AVAILABLE DATA:
....
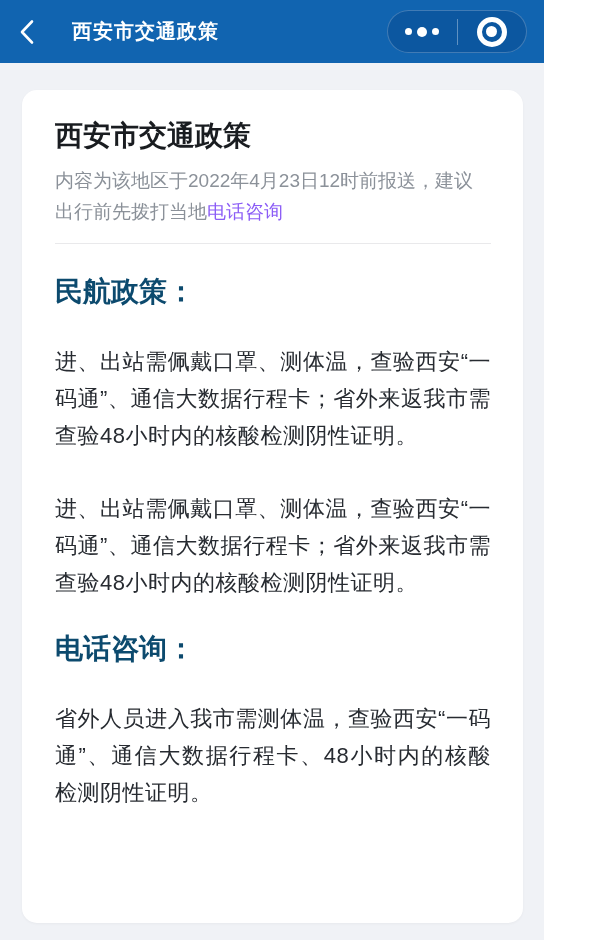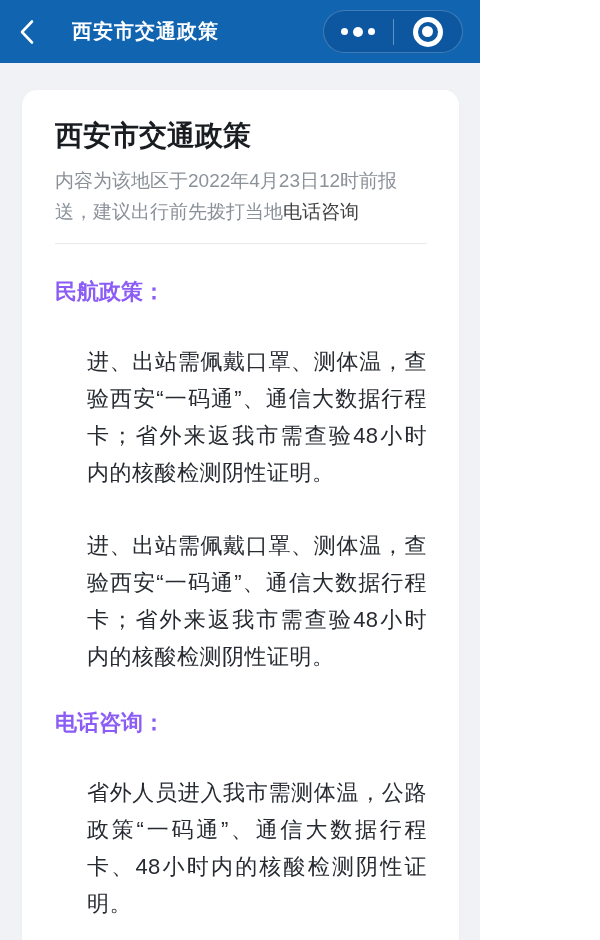--- a/index.html
+++ b/index.html
@@ -1,21 +1,21 @@
 <!DOCTYPE html>
 <html><head>
 <meta charset="utf-8">
 <style>
   * { margin: 0; padding: 0; box-sizing: border-box; }
   html, body { width: 600px; }
   body { font-family: "Liberation Sans", "DejaVu Sans", sans-serif; }
 
   .screen {
     position: relative;
-    width: 480px;
+    width: 544px;
     height: 940px;
     background: #f0f2f6;
     overflow: hidden;
   }
 
   
   .navbar {
     position: relative;
     height: 63px;
     background: #1164b0;
@@ -100,45 +100,44 @@
     font-weight: 700;
     color: #191c20;
   }
   .subtitle {
     margin-top: 11px;
     font-size: 19px;
     line-height: 31px;
     color: #8b9199;
   }
   .subtitle a {
-    color: #404040;
+    color: #8b5cf6;
     text-decoration: none;
     cursor: pointer;
   }
   .rule {
     border: none;
     border-top: 1px solid #e9e9eb;
     margin-top: 16px;
   }
   .section-heading {
-    font-size: 22px;
+    font-size: 28px;
     line-height: 30px;
     font-weight: 700;
-    color: #8b5cf6;
+    color: #0c4a6e;
     margin-top: 33px;
   }
   .section-body {
     font-size: 22px;
     line-height: 37px;
     color: #272b31;
     margin-top: 36px;
     margin-bottom: 30px;
     text-align: justify;
     letter-spacing: 0.5px;
-    margin-left: 32px;
   }
 </style>
 </head>
 <body>
 
 <div class="screen">
 
   <header class="navbar">
     <div class="back-btn">
       <span>
@@ -181,19 +180,19 @@
         <h2 class="section-heading">民航政策：</h2>
         <p class="section-body">进、出站需佩戴口罩、测体温，查验西安“一码通”、通信大数据行程卡；省外来返我市需查验48小时内的核酸检测阴性证明。</p>
       </section>
 
       <section>
         <p class="section-body">进、出站需佩戴口罩、测体温，查验西安“一码通”、通信大数据行程卡；省外来返我市需查验48小时内的核酸检测阴性证明。</p>
       </section>
 
       <section>
         <h2 class="section-heading">电话咨询：</h2>
-        <p class="section-body">省外人员进入我市需测体温，公路政策“一码通”、通信大数据行程卡、48小时内的核酸检测阴性证明。</p>
+        <p class="section-body">省外人员进入我市需测体温，查验西安“一码通”、通信大数据行程卡、48小时内的核酸检测阴性证明。</p>
       </section>
 
     </article>
   </main>
 
 </div>
 
 </body></html>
....
The response should consist of the lines above from the first through the one containing "color: #272b31;", transcribed exactly, with every picture left out.

ANSWER SECTION:
--- a/index.html
+++ b/index.html
@@ -1,21 +1,21 @@
 <!DOCTYPE html>
 <html><head>
 <meta charset="utf-8">
 <style>
   * { margin: 0; padding: 0; box-sizing: border-box; }
   html, body { width: 600px; }
   body { font-family: "Liberation Sans", "DejaVu Sans", sans-serif; }
 
   .screen {
     position: relative;
-    width: 480px;
+    width: 544px;
     height: 940px;
     background: #f0f2f6;
     overflow: hidden;
   }
 
   
   .navbar {
     position: relative;
     height: 63px;
     background: #1164b0;
@@ -100,45 +100,44 @@
     font-weight: 700;
     color: #191c20;
   }
   .subtitle {
     margin-top: 11px;
     font-size: 19px;
     line-height: 31px;
     color: #8b9199;
   }
   .subtitle a {
-    color: #404040;
+    color: #8b5cf6;
     text-decoration: none;
     cursor: pointer;
   }
   .rule {
     border: none;
     border-top: 1px solid #e9e9eb;
     margin-top: 16px;
   }
   .section-heading {
-    font-size: 22px;
+    font-size: 28px;
     line-height: 30px;
     font-weight: 700;
-    color: #8b5cf6;
+    color: #0c4a6e;
     margin-top: 33px;
   }
   .section-body {
     font-size: 22px;
     line-height: 37px;
     color: #272b31;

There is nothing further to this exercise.